Reviewing the new book, Professor in History at Massey University, Michael Belgrave described it as properly considering the role of European missionaries as ‘mediators between the Māori and European world’ which he says cannot be ignored in the story of New Zealand. 

Bishop George Connor reports that in this book, Michael Corboy has gone further to research the early contact period than many historians before him. 

“Rather than offering generalisations that lack sufficient evidence to be credible historiographically, Corboy has exhaustively researched the correspondence, the diaries and the reports of those early missionaries.”

“The result is an account for the period from 1814 to 1840 that is neither pro-missionary nor anti-missionary. This fills a gap between those extremes.” 

Professor of History for Massey University in Auckland, Peter Lineham adds that this is a book that should have been written many years ago, that will now ensure that subsequent writers have no excuse for getting details wrong.

Michael Corboy describes ‘Between God and a Hard Place’ as an account of how initial intercultural and spiritual understanding was lost in miscommunication, acrimonious inter-missionary relationships and under-resourced as they were, in their struggle to survive.

As the missionaries determined that their strategies had to be modified, they had disagreements with their agent, Rev Samuel Marsden, chaplain to the New South Wales Penal Colony.

Contrary to previous studies, this study identifies that this discord over how to win Māori allegiance to Christianity began before 1820 and lingered into the 1830s.  

The book details how a number of Ngāpuhi people gradually accepted CMS missionaries’ presence, and why after fifteen years of missionary activity, a small number of Bay of Islands Māori chose to be baptized into the Anglican Church. 

The book reveals there was no early 1830s rush to embrace Christianity by northern Māori. In addition it unravels the political impediments, intertribal warfare and demographic changes that negatively affected Pākehā missionary progress with people to the south of the Bay of Islands.

The book shows how as Pākehā missionaries moved south, a number of influential young Māori leaders became biblical scholars. Then when Pākehā were forced to abandon their mission stations due to war, the Māori scholars continued Christian study and instruction of their iwi members, using literature they gathered during Pākehā missionaries’ fleeting visits. 

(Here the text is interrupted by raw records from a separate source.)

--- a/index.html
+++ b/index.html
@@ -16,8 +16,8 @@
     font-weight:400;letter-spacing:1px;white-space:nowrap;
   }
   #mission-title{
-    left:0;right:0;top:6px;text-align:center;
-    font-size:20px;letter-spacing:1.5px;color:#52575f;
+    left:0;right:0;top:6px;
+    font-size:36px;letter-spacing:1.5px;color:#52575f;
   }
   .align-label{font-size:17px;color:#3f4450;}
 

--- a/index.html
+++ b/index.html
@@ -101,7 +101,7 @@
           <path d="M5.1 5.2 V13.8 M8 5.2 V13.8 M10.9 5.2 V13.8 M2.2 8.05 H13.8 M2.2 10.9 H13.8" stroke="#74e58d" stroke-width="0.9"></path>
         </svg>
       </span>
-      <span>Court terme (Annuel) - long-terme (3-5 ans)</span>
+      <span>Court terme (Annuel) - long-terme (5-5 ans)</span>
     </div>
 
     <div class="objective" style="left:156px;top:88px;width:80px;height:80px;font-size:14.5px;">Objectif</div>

Michael Corboy, a secular education historian, counters previous suggestions that Māori converted to Christianity in a manner that ‘fell well short of what missionaries fondly hoped’, showing that by the 1840s there was a small but significant group of baptized Māori Christians.

Bishop George Connor believes that this book has covered new ground that will resource future scholars of the early CMS missions in Aotearoa.

“As a retired Bishop of the Anglican Church I have, over the years, had to try to answer accusations and questions about the role of the missionaries and of the church in the colonial period.”

“Some of these charges are reasonable and some are not. I have often had to do my own research because accurate, well-researched information was not readily available.

“In my view, Corboy provides a narrative that will be useful for church members who care about the truth and for those who seek a thorough and reliable account.

“I commend this book to all such readers.” 

‘Between God and a Hard Place: A Re-examination of Church Missionary Society Evangelising of Maori 1814-40’ by Michael Corboy is available for $60.00 from RealNZ Books.